BEGIN

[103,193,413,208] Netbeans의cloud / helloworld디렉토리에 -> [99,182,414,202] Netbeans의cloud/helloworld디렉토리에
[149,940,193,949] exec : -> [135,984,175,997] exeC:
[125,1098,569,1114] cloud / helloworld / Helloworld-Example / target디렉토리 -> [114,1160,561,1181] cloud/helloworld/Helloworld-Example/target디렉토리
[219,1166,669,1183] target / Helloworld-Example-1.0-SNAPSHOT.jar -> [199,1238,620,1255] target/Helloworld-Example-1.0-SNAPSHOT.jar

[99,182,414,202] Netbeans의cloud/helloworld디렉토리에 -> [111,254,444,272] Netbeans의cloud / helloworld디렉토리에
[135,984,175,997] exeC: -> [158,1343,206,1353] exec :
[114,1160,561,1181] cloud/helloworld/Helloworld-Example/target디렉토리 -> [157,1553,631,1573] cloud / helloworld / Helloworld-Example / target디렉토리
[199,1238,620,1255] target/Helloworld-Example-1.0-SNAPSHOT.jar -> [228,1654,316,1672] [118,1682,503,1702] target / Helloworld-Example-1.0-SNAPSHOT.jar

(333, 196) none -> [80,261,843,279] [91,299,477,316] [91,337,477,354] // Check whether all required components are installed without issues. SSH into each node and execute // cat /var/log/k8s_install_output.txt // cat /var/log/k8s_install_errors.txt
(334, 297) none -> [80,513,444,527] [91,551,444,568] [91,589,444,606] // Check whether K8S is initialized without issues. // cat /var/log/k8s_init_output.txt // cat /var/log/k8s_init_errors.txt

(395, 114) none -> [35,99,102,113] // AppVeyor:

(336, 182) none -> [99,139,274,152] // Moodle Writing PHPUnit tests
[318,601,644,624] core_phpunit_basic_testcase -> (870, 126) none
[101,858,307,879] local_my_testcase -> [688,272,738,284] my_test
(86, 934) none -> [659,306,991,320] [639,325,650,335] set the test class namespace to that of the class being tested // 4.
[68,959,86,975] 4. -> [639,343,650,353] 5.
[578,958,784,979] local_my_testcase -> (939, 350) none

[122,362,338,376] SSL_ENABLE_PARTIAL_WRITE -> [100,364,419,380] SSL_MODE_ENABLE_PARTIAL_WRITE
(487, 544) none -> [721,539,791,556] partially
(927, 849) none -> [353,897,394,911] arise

END

- [What you need to do]: Find every line in the records that has the word "Check". Copy those lines.

- [Result of this task]:
(333, 196) none -> [80,261,843,279] [91,299,477,316] [91,337,477,354] // Check whether all required components are installed without issues. SSH into each node and execute // cat /var/log/k8s_install_output.txt // cat /var/log/k8s_install_errors.txt
(334, 297) none -> [80,513,444,527] [91,551,444,568] [91,589,444,606] // Check whether K8S is initialized without issues. // cat /var/log/k8s_init_output.txt // cat /var/log/k8s_init_errors.txt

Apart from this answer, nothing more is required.